I'm becoming increasingly frustrated with the limits of type-erased Java generics. I was wondering if there was a custom Java Compiler that provided a full version of generics without the quirks associated with type-erasure?

Chris

+4  A: 

It is not just a compiler change that would be required. I think it would also be necessary to change the JVM implementation in ways that are incompatible with the JVM spec, and the Java class libraries in ways that are incompatible with the current APIs.

For example, the semantics of the checkcast instruction change significantly, as must the objects returned by the Object.getClass() operation.

In short, the end result would not be "Java" any more and would be of little interest to the vast majority of Java developers. And any code developed using the new tools/JVM/libraries would be tainted.
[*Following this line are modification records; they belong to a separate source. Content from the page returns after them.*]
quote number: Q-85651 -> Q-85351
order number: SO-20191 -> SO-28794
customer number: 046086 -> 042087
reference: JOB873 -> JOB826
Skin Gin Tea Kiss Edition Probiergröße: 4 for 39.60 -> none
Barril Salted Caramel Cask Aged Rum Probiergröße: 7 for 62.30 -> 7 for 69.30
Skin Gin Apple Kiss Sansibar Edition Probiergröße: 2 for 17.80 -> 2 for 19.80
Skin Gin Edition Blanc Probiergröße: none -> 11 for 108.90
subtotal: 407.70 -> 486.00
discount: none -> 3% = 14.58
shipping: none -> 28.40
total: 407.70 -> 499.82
Now if Sun/Oracle were proposing / making this change ... that would be interesting.

Stephen C
A: 

Question is meaningless unless you are asserting that the JDK compiler doesn't implement the language correctly. Any compiler that didn't obey the same rules wouldn't be a Java compiler so nobody could recommend its use.

EJP
+1  A: 

Scala (a language which runs on top of the JVM) may allow you to get around the problem of type erasure using the powerful concept of manifests, which essentially give you reified types.

More info: http://www.scala-blogs.org/2008/10/manifests-reified-types.html

Chris Dennett
Quoting from the blog. "Scala's support for implicit parameters, and the automatic injection of Manifests by the compiler, makes reifying types on the JVM *slightly less painful*." (my emphasis)
Stephen C
A: 

It would be doable, but I'm not aware of anyone that's done it yet. It would require a significant rewrite of javac to make it instantiate generics when needed (creating a new .class file for each instantiation), but otherwise should be reasonably straight-forward. It could even add support for using primitive types as generic type args.